PROBLEM REQUIREMENTS: Can you quote the lines below exactly, starting at the line with "customer number: MDZ419 -> MDZ491" and going through the last one?

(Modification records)
=== Begin Enclosure ===

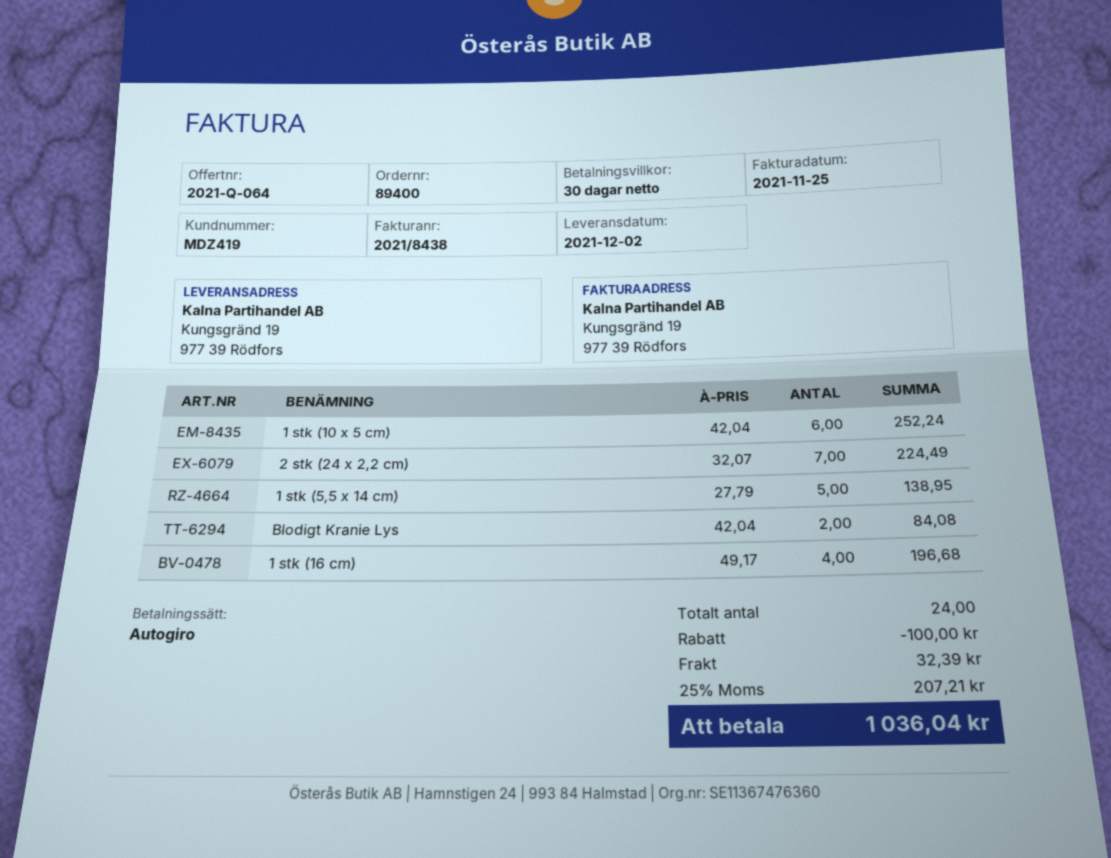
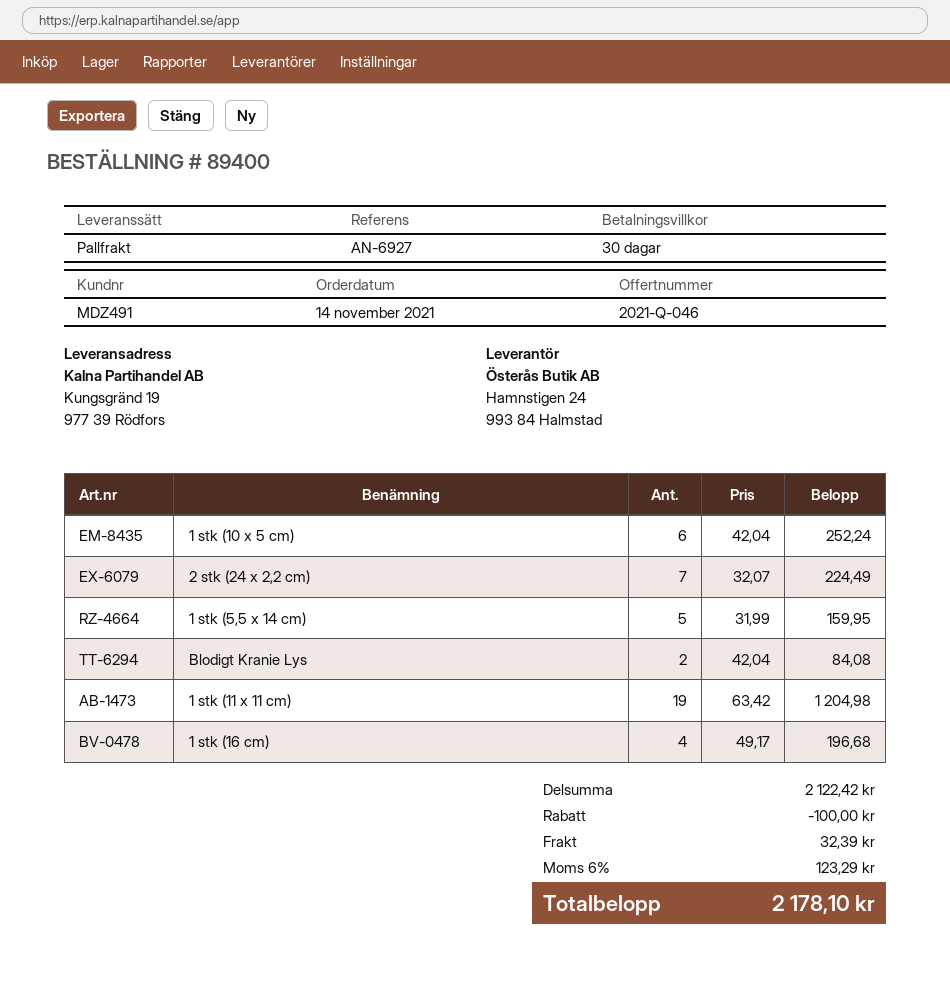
quote number: 2021-Q-064 -> 2021-Q-046
customer number: MDZ419 -> MDZ491
1 stk (5,5 x 14 cm): 5 x 27.79 = 138.95 -> 5 x 31.99 = 159.95
1 stk (11 x 11 cm): none -> 19 x 63.42 = 1204.98
tax: 25% = 207.21 -> 6% = 123.29
total: 1036.04 -> 2178.10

=== End Enclosure ===

WRITTEN RESPONSE:
customer number: MDZ419 -> MDZ491
1 stk (5,5 x 14 cm): 5 x 27.79 = 138.95 -> 5 x 31.99 = 159.95
1 stk (11 x 11 cm): none -> 19 x 63.42 = 1204.98
tax: 25% = 207.21 -> 6% = 123.29
total: 1036.04 -> 2178.10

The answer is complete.